# Exercise
Search the material for the word "уведомляет" and copy each line that holds it.

· · · · · · ·

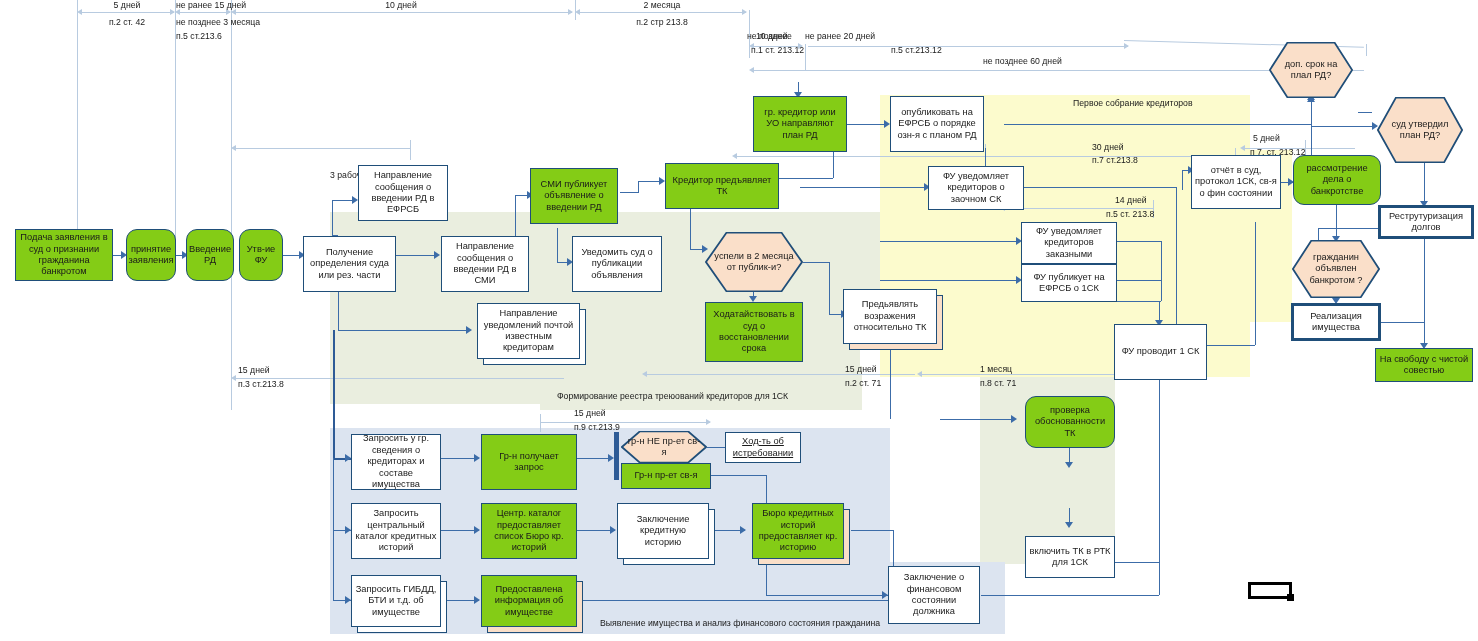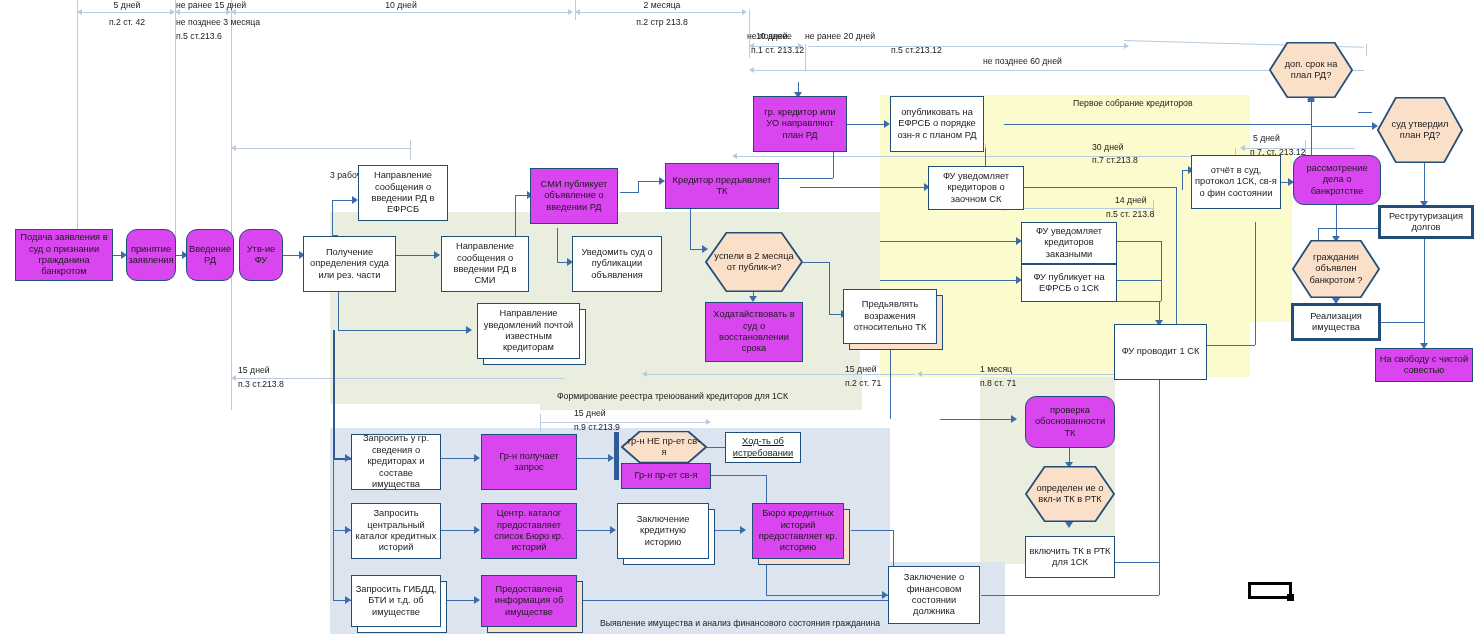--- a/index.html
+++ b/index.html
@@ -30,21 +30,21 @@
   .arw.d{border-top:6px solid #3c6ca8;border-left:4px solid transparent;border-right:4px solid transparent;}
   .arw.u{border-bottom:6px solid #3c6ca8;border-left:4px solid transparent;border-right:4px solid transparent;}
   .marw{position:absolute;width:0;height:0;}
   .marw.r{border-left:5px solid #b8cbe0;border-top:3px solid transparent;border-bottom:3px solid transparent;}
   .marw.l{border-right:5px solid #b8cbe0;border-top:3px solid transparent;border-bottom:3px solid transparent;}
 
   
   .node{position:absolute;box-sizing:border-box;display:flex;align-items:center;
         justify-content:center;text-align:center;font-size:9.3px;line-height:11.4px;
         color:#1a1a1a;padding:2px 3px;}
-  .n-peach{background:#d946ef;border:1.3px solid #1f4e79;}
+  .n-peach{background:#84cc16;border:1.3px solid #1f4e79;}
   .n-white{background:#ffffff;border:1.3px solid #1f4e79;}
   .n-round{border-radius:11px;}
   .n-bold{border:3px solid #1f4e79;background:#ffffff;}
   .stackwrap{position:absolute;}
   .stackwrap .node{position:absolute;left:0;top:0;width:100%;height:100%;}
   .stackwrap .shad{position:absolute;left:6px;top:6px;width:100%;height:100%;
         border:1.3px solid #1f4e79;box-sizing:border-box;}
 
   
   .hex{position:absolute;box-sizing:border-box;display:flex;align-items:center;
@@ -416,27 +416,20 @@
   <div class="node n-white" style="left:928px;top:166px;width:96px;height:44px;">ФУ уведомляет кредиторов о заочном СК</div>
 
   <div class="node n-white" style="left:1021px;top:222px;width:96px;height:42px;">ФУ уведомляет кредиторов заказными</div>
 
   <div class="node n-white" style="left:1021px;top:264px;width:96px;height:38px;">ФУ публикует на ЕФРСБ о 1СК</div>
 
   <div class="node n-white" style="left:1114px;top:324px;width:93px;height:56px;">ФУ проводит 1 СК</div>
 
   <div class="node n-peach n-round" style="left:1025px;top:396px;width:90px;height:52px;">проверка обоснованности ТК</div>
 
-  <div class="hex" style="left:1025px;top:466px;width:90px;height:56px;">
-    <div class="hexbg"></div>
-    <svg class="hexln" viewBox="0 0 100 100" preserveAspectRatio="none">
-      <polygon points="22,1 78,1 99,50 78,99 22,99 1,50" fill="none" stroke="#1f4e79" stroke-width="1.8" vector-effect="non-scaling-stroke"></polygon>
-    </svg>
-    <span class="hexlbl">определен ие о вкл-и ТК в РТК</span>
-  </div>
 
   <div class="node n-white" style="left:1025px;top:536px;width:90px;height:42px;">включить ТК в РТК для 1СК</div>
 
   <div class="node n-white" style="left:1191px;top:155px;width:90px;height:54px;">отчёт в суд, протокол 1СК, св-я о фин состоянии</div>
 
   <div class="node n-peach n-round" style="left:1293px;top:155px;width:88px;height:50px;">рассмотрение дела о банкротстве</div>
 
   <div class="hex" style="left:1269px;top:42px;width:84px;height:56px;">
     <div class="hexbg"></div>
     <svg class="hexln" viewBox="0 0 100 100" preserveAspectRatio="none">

· · · · · · ·

# Reply
   <div class="node n-white" style="left:928px;top:166px;width:96px;height:44px;">ФУ уведомляет кредиторов о заочном СК</div>
   <div class="node n-white" style="left:1021px;top:222px;width:96px;height:42px;">ФУ уведомляет кредиторов заказными</div>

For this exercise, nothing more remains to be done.